Description: An attacker uses symbolic links to bypass access restrictions, leading Finder to access unintended files.

How Finder Contributes: If followLinks() is enabled (it's off by default), Finder will follow symbolic links. An attacker could create a symlink within an accessible directory pointing to a sensitive location.

Example: * Application allows uploads to /var/www/uploads/user1/. * Attacker creates: ln -s /etc/passwd /var/www/uploads/user1/passwd_link * Application code: $finder->in('/var/www/uploads/user1/')->followLinks(); * Finder follows the link and accesses /etc/passwd.

Impact: Similar to path traversal: information disclosure, potential code execution, data tampering.
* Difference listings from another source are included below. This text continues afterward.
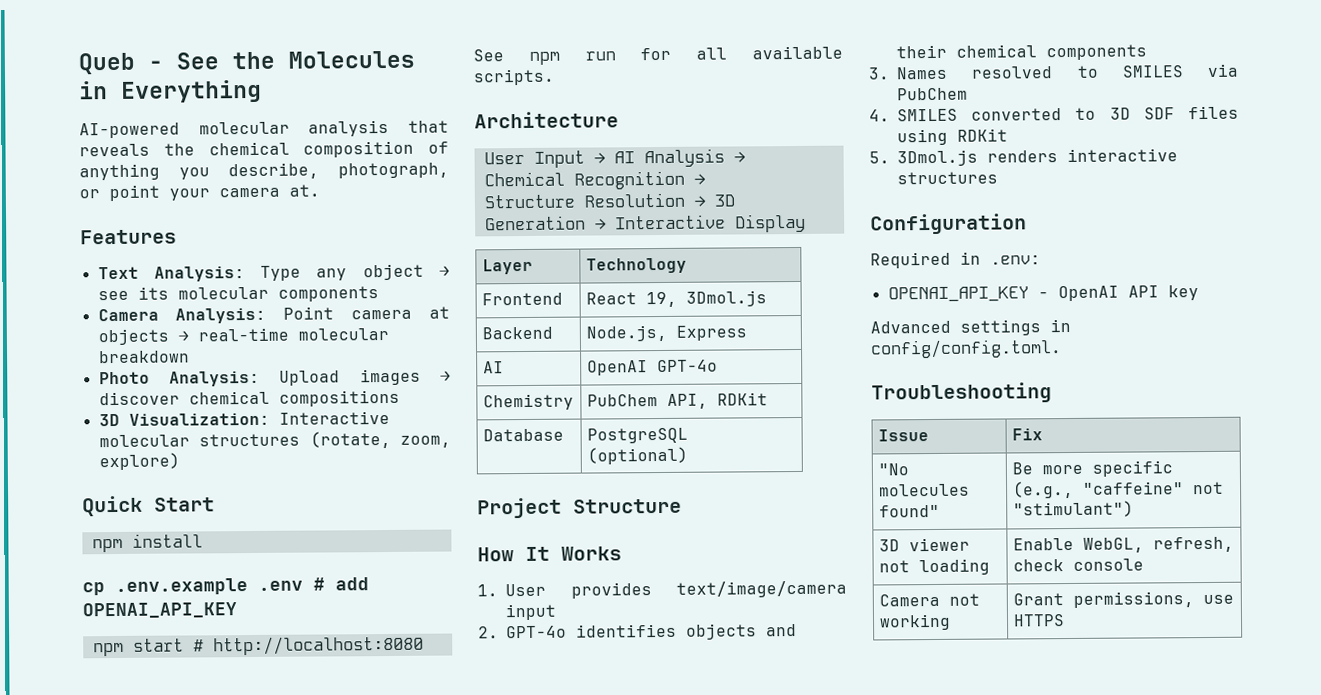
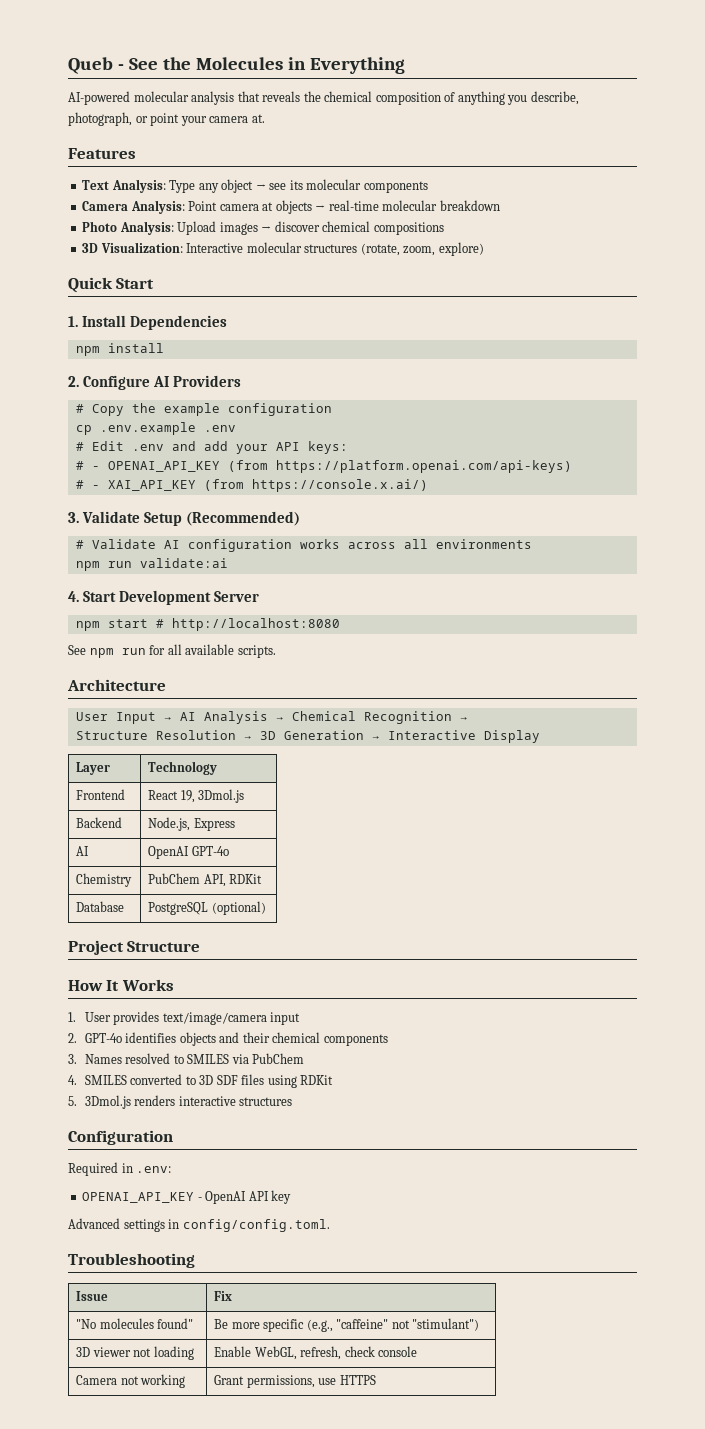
+ 1. Install Dependencies
- cp .env.example .env # add OPENAI_API_KEY
+ 2. Configure AI Providers
+ # Copy the example configuration
+ cp .env.example .env
+ # Edit .env and add your API keys:
+ # - OPENAI_API_KEY (from https://platform.openai.com/api-keys)
+ # - XAI_API_KEY (from https://console.x.ai/)
+ 3. Validate Setup (Recommended)
+ # Validate AI configuration works across all environments
+ npm run validate:ai
+ 4. Start Development Server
Risk Severity: High (if followLinks() is enabled and symlinks are possible)

Mitigation Strategies: * Disable followLinks(): This is the best mitigation. Only enable it if absolutely necessary and you understand the risks. * Validate Target of Symbolic Links (if followLinks() is required): Before accessing a file, use is_link() to check if it's a symlink. If so, use readlink() to get the target and validate that the target is also within the allowed directory. This is similar to path normalization for path traversal. * Restrict Symbolic Link Creation: If possible, restrict the creation of symbolic links within user-accessible directories (defense-in-depth).